◆ **Information given**

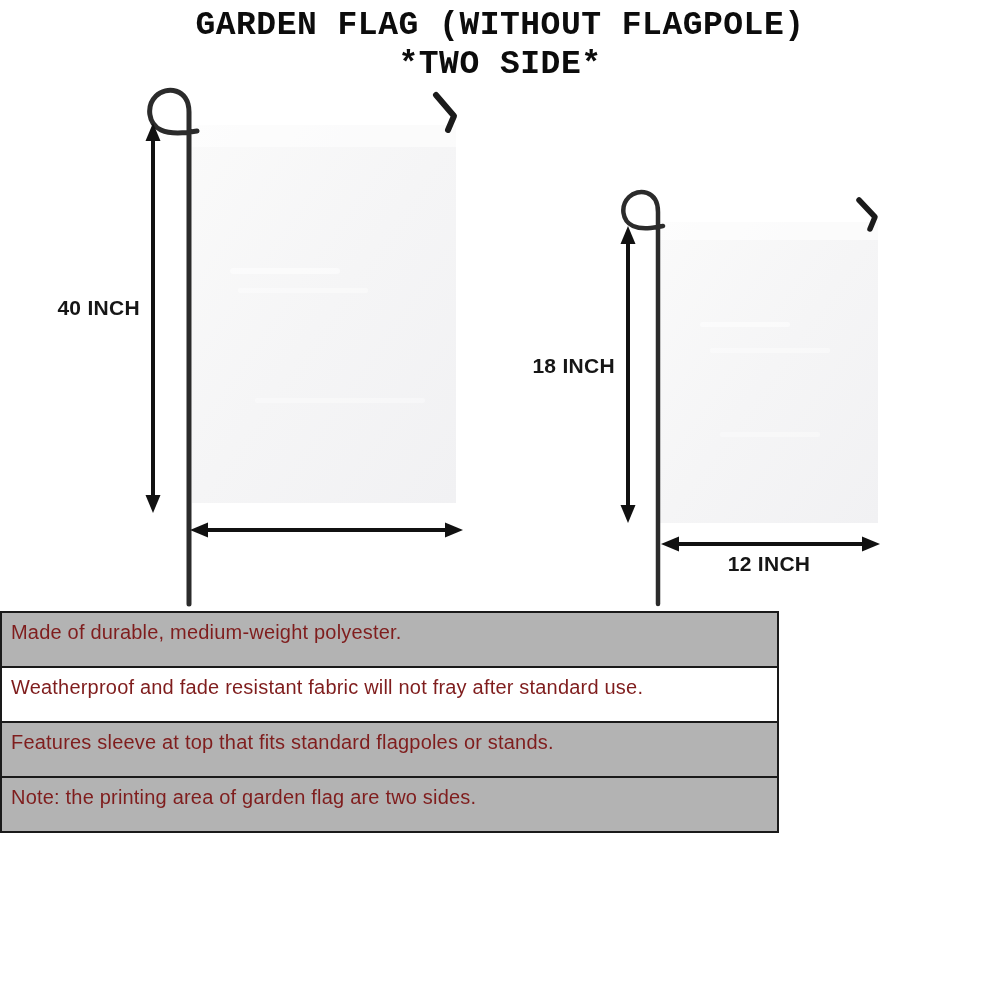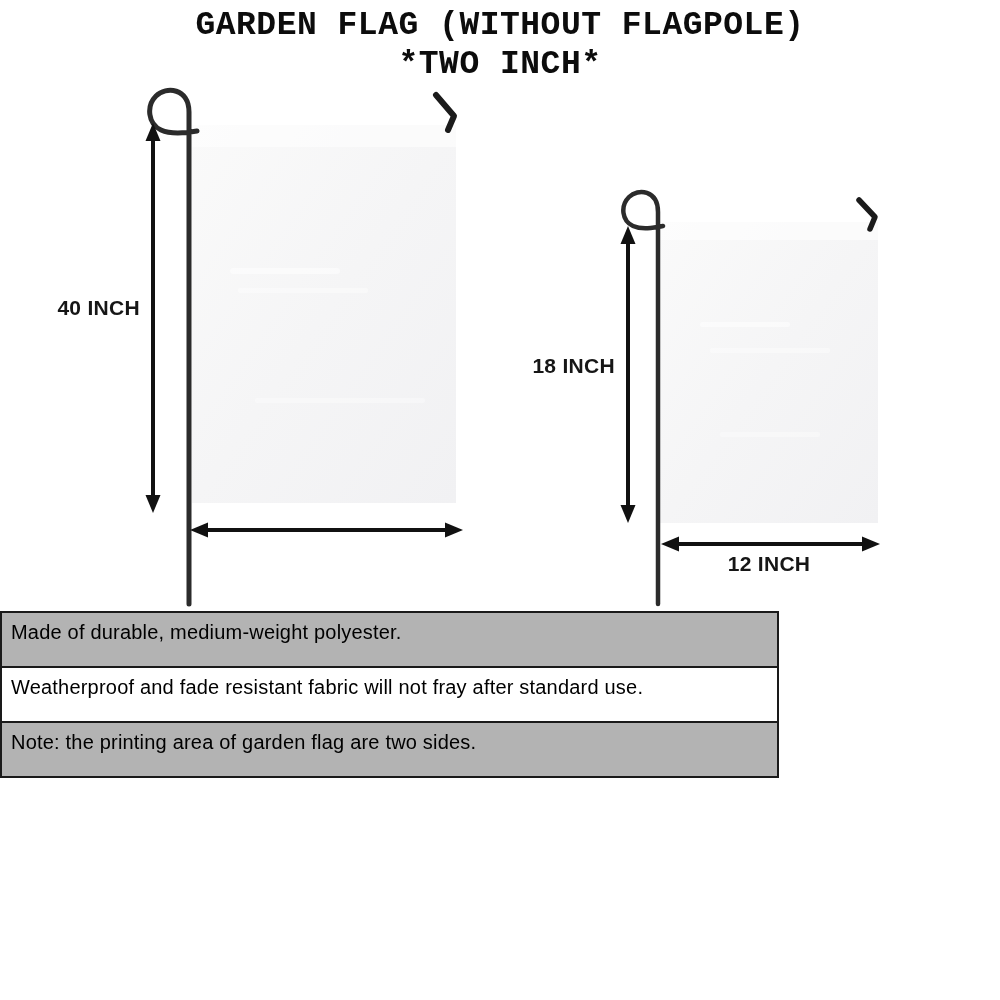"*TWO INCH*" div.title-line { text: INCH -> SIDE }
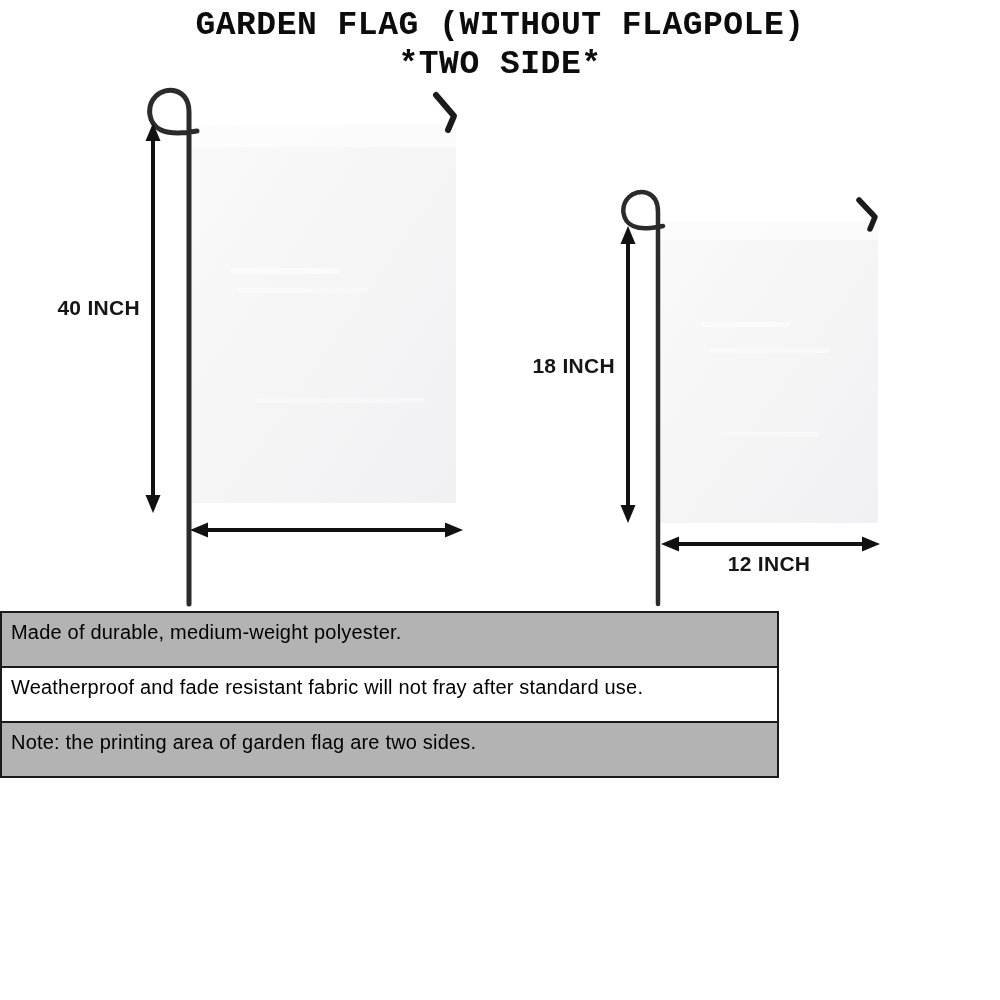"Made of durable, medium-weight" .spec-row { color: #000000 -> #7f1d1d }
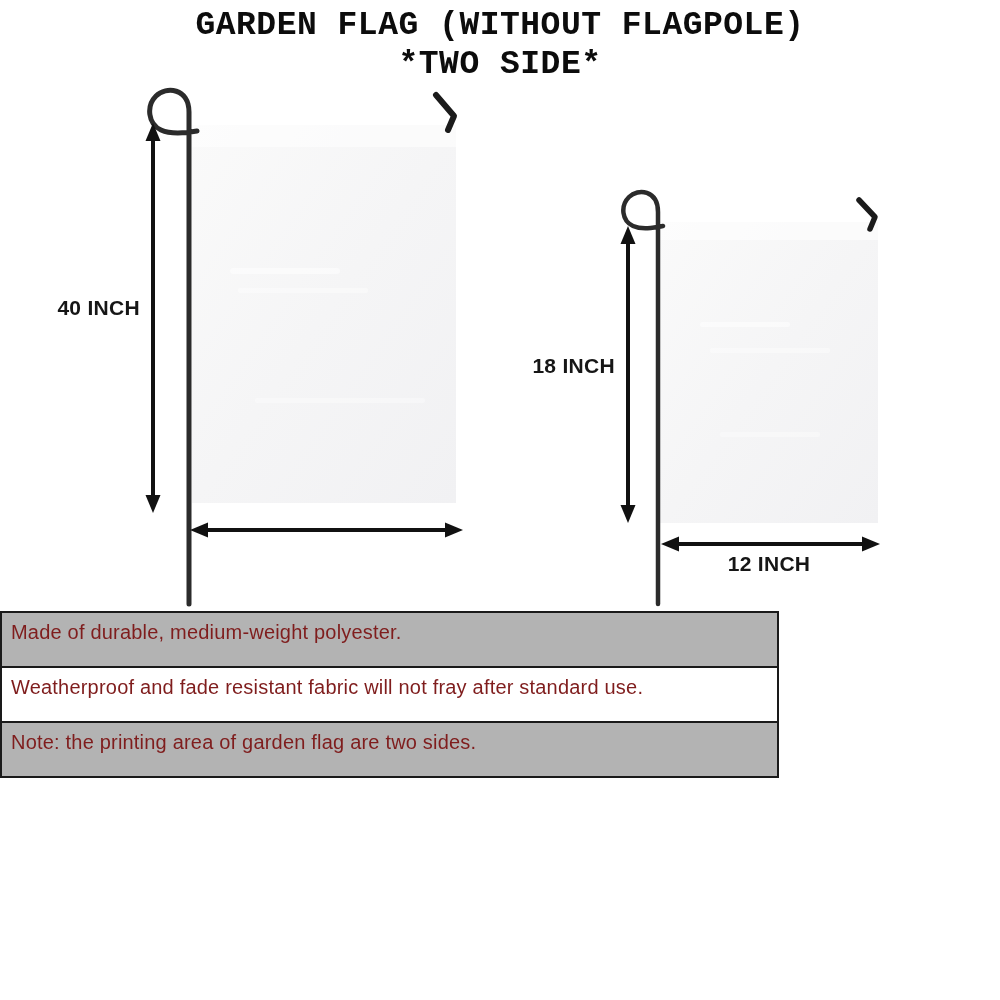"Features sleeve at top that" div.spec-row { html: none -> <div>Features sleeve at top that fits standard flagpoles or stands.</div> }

* * *

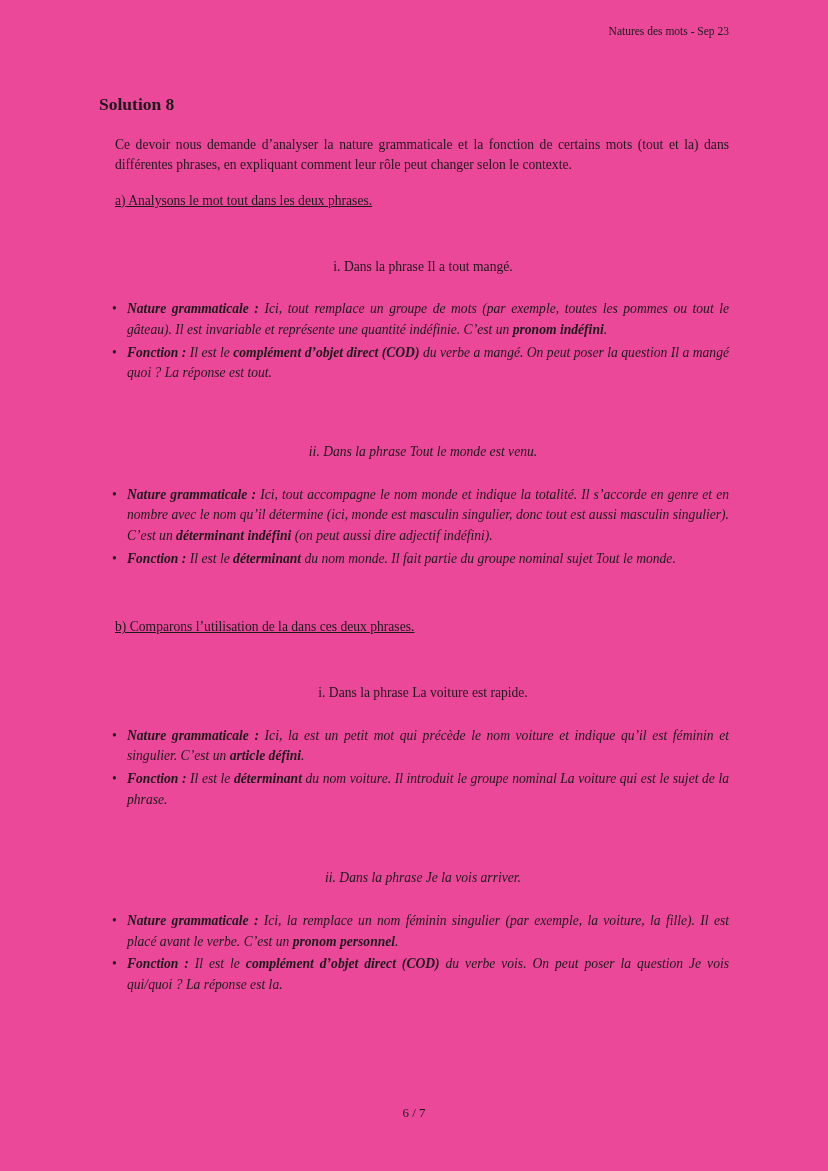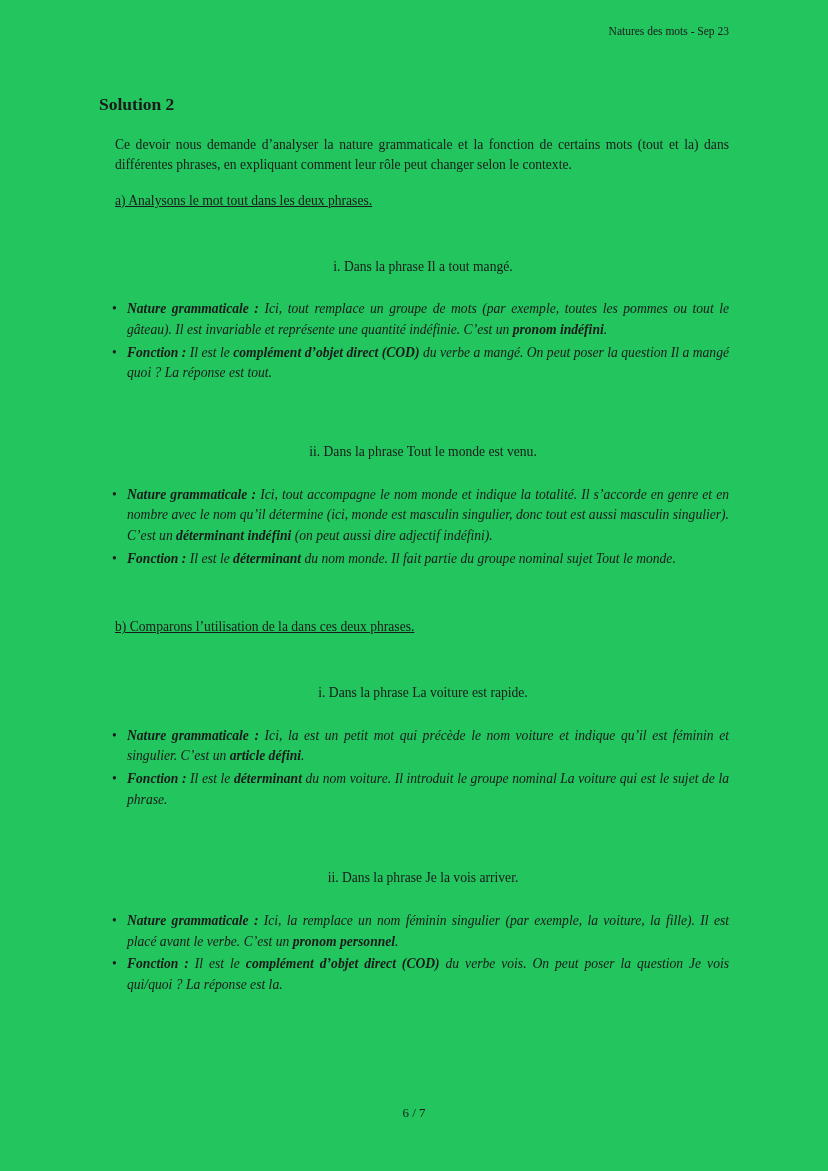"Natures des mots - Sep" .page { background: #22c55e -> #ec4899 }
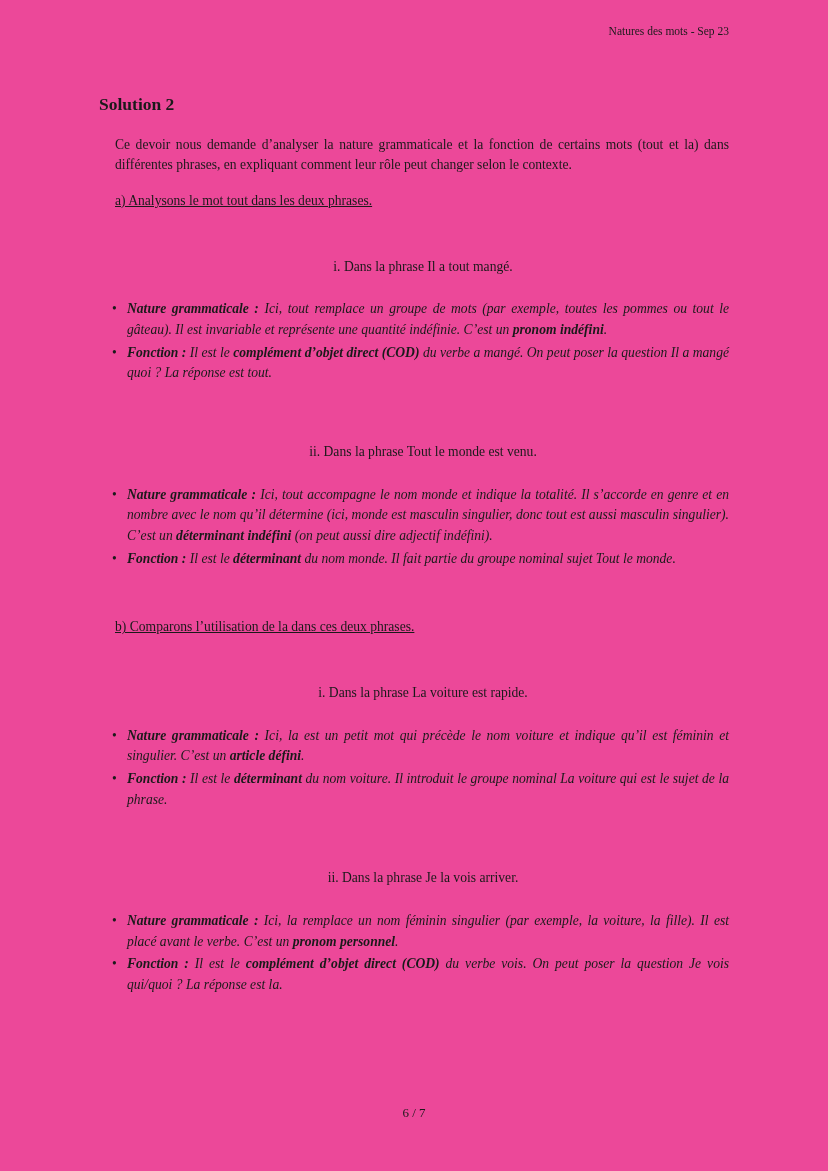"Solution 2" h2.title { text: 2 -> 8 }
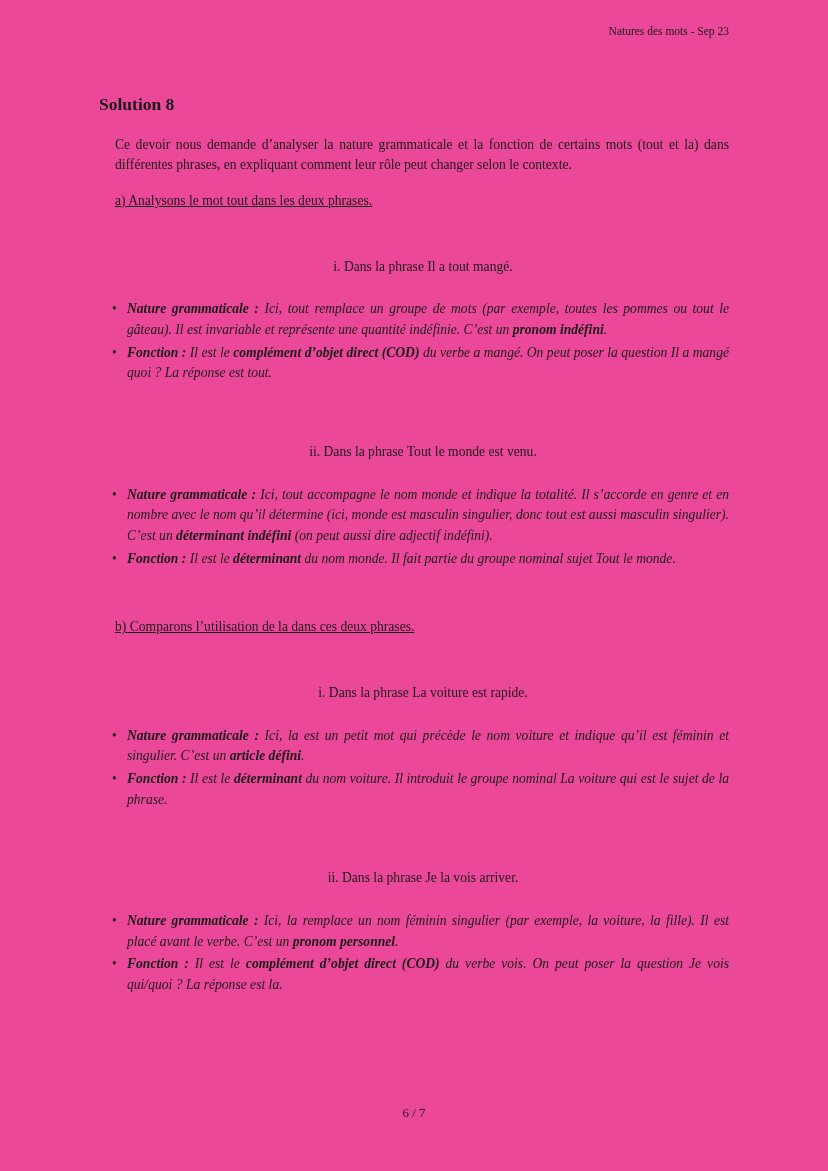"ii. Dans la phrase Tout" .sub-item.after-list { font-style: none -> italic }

◆ **The task**
Extract, without any images, the part of the material above that opens with the line containing "color: #000000 ->" and closes with the line containing "html: none ->", both lines included.

◆ **Answer to this task**
"Made of durable, medium-weight" .spec-row { color: #000000 -> #7f1d1d }
"Features sleeve at top that" div.spec-row { html: none -> <div>Features sleeve at top that fits standard flagpoles or stands.</div> }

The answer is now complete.